1 Agustus 2023
JAKARTA – Pemerintah menyoroti insentif pajak yang sudah lama ada dan kebijakan lain yang bertujuan meringankan beban eksportir yang menyimpan pendapatan mereka di dalam negeri seiring dengan persiapan pemerintah untuk mewajibkan eksportir bernilai tinggi untuk menyimpan simpanan mata uang asing di dalam negeri.
Gubernur Bank Indonesia (BI) Perry Warjiyo mengatakan kepada wartawan pada hari Jumat bahwa bank sentral telah mengizinkan pendapatan ekspor yang disimpan dalam rekening deposito berjangka khusus untuk digunakan sebagai jaminan kredit dalam rupiah dan untuk pertukaran mata uang, jika eksportir membutuhkan sejumlah rupiah dalam mata uang mereka. akun.
Selain itu, bank sentral menawarkan “suku bunga kompetitif” untuk simpanan pendapatan eksportir, yang dirancang lebih tinggi dibandingkan yang ditawarkan oleh bank asing.
“Kami akan merilis (versi) revisi atau penyempurnaan peraturan BI yang memang sudah ada sejak dulu, terkait penerimaan ekspor,” kata Perry kepada wartawan dalam jumpa pers.
Baca juga: Aturan voucher ekspor baru ‘sebagian besar baik’ tetapi tidak menghambat arus kas
Dalam penjelasan yang sama, Menteri Keuangan Sri Mulyani mencatat bahwa pemerintah menawarkan tarif pajak yang jauh lebih rendah atas penerimaan ekspor yang disimpan di negara tersebut dibandingkan deposito berjangka pada umumnya, yang dikenakan pajak sekitar 20 persen.
Misalnya, deposito berjangka pendapatan luar negeri yang berjangka waktu satu bulan dikenakan pajak sebesar 10 persen, namun tarifnya turun menjadi 2,5 persen untuk jangka waktu enam bulan dan tidak dikenakan pajak sama sekali untuk jangka waktu yang lebih lama dari itu.
Kementerian bahkan menawarkan tarif pajak yang lebih rendah jika eksportir mengkonversi pendapatan mereka ke rupiah, katanya, seperti tarif pajak 7,5 persen untuk deposito sebulan dan tidak ada pajak untuk tenor enam bulan atau lebih.
Insentif pajak ini serupa dengan apa yang mulai ditawarkan pemerintah pada tahun 2018, ketika pemerintah menerapkan kebijakan serupa untuk menjaga penerimaan ekspor dalam negeri.

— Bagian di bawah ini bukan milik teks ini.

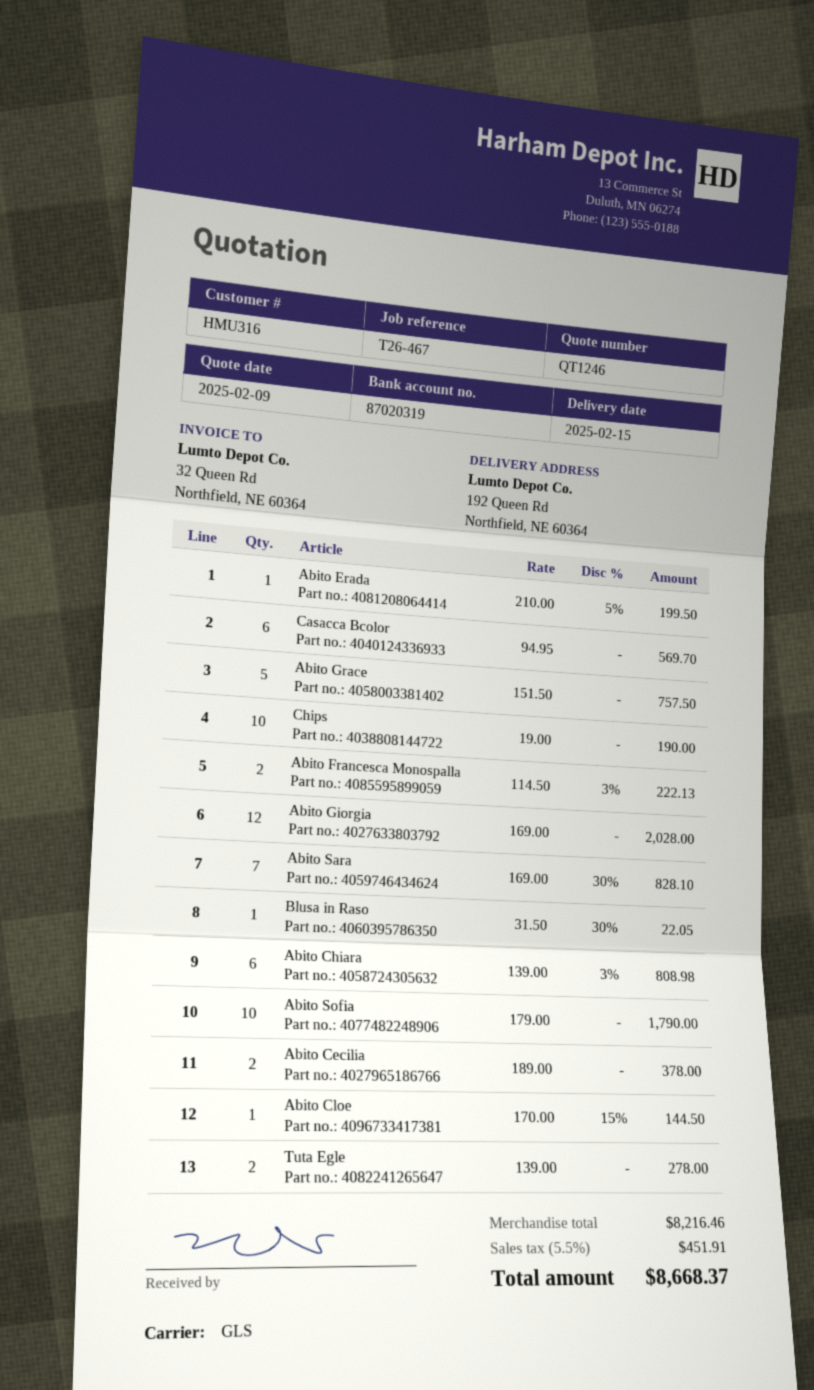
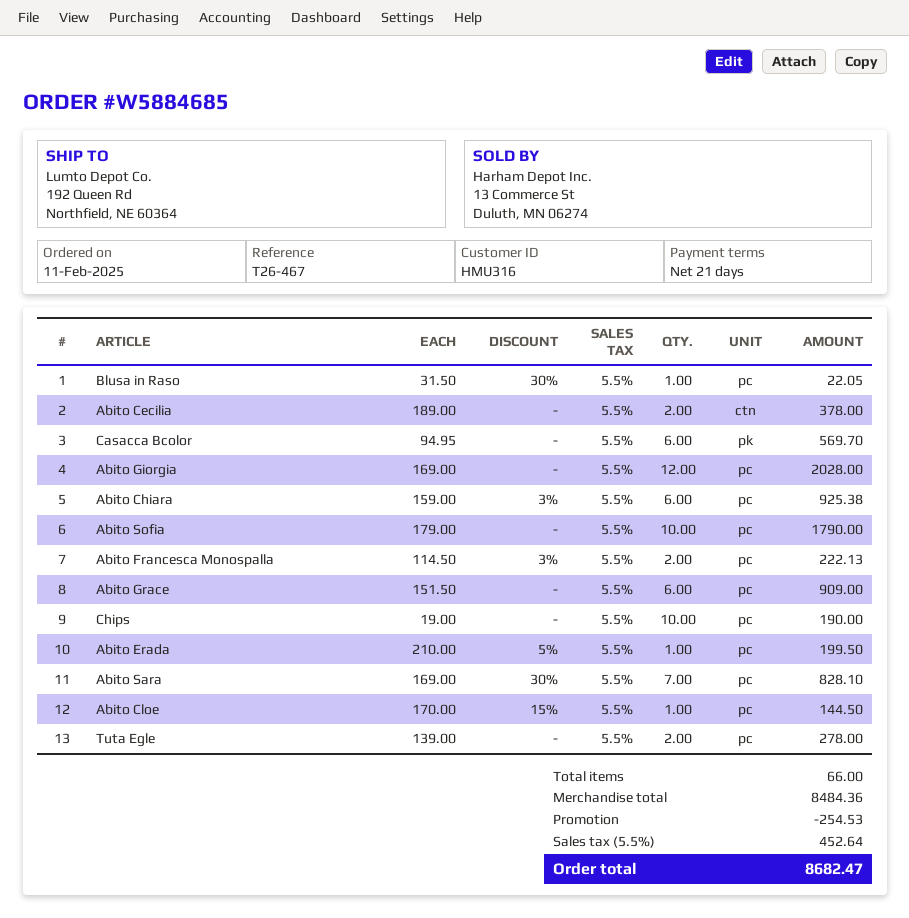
Abito Grace: 5 x 151.50 = 757.50 -> 6 x 151.50 = 909.00
Abito Chiara: 6 x 139.00 - 3% = 808.98 -> 6 x 159.00 - 3% = 925.38
subtotal: 8216.46 -> 8484.36
discount: none -> 254.53
tax: 5.5% = 451.91 -> 5.5% = 452.64
total: 8668.37 -> 8682.47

Baca juga: Penjelasan: Bagaimana BI ingin memikat dolar kembali untuk mendukung rupiah
Pada 12 Juli, Presiden Joko “Jokowi” Widodo menandatangani peraturan pemerintah tentang penerimaan ekspor yang akan berlaku mulai 1 Agustus.
Aturan baru ini mewajibkan eksportir untuk membuka rekening khusus di Indonesia yang mengharuskan mereka menyimpan minimal 30 persen dari total penerimaan ekspor selama minimal tiga bulan.

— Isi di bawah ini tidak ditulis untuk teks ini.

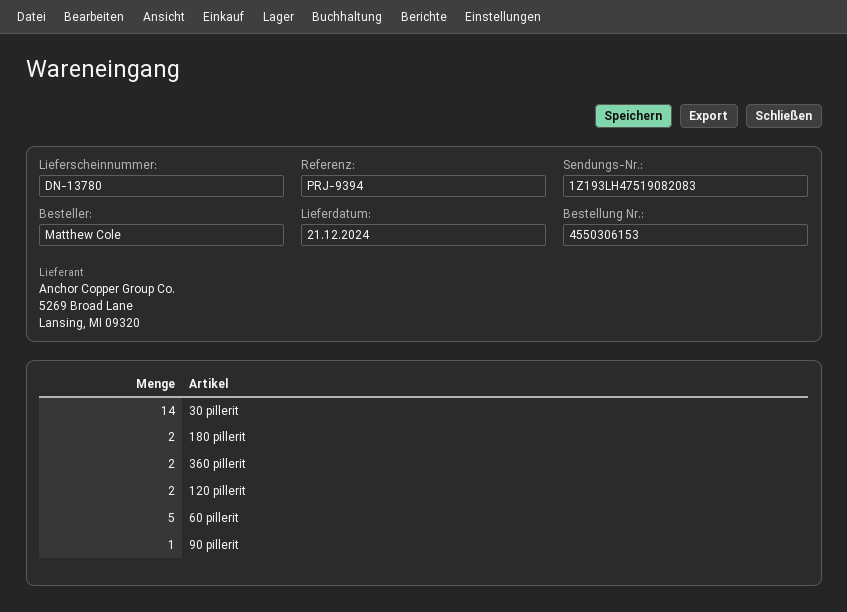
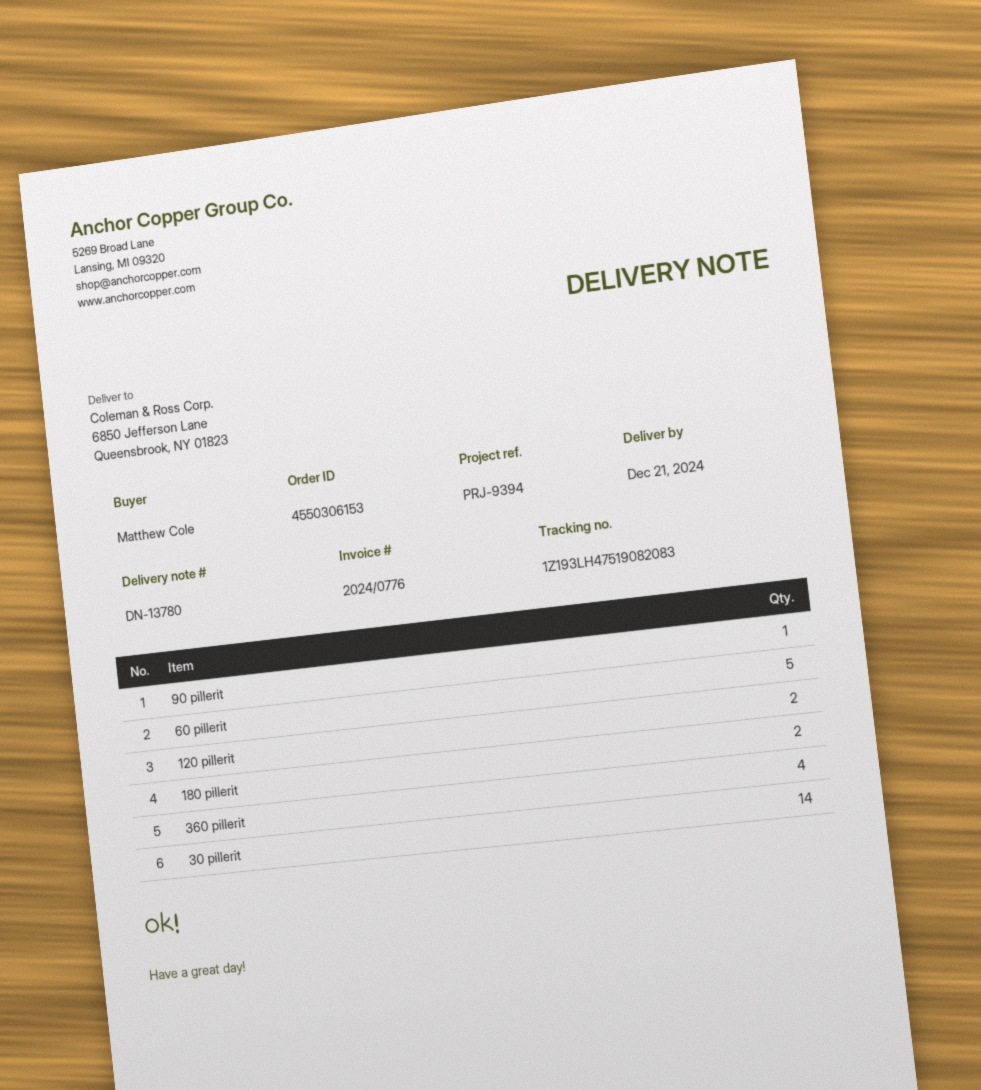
360 pillerit: 2 -> 4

Kebijakan ini hanya berlaku bagi perusahaan yang mengekspor barang pertambangan, perkebunan, kehutanan atau perikanan dan yang pendapatannya melebihi US$250.000 per deklarasi ekspor.
Keempat sektor ini menyumbang 69,5 persen dari total ekspor negara, atau senilai $203 miliar, kata Airlangga Hartarto, Menteri Koordinator Bidang Perekonomian, dalam penjelasan yang sama.

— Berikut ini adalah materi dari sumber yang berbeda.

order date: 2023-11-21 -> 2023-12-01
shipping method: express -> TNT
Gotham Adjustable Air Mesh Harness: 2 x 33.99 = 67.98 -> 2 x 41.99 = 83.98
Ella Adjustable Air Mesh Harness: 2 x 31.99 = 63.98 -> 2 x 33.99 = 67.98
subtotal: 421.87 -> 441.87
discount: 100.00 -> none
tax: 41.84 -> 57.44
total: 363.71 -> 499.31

Ia mengatakan barang-barang pertambangan menyumbang porsi ekspor terbesar, yaitu 44 persen dari total nilai, atau sekitar $129 miliar, diikuti oleh barang-barang perkebunan, pertanian, kehutanan, dan perikanan, yang masing-masing menyumbang $55,2 miliar, $11,9 miliar, dan $6. menyumbang.
“Kalau minimal 30 persen, maka jumlahnya mencapai $60 miliar per tahun,” kata Airlangga seraya menambahkan bahwa ke depan jumlahnya bisa bertambah.
Namun, para pelaku usaha mengatakan kebijakan tersebut dapat mengganggu arus kas mereka di tengah rendahnya harga komoditas dan meningkatnya biaya operasional di beberapa industri.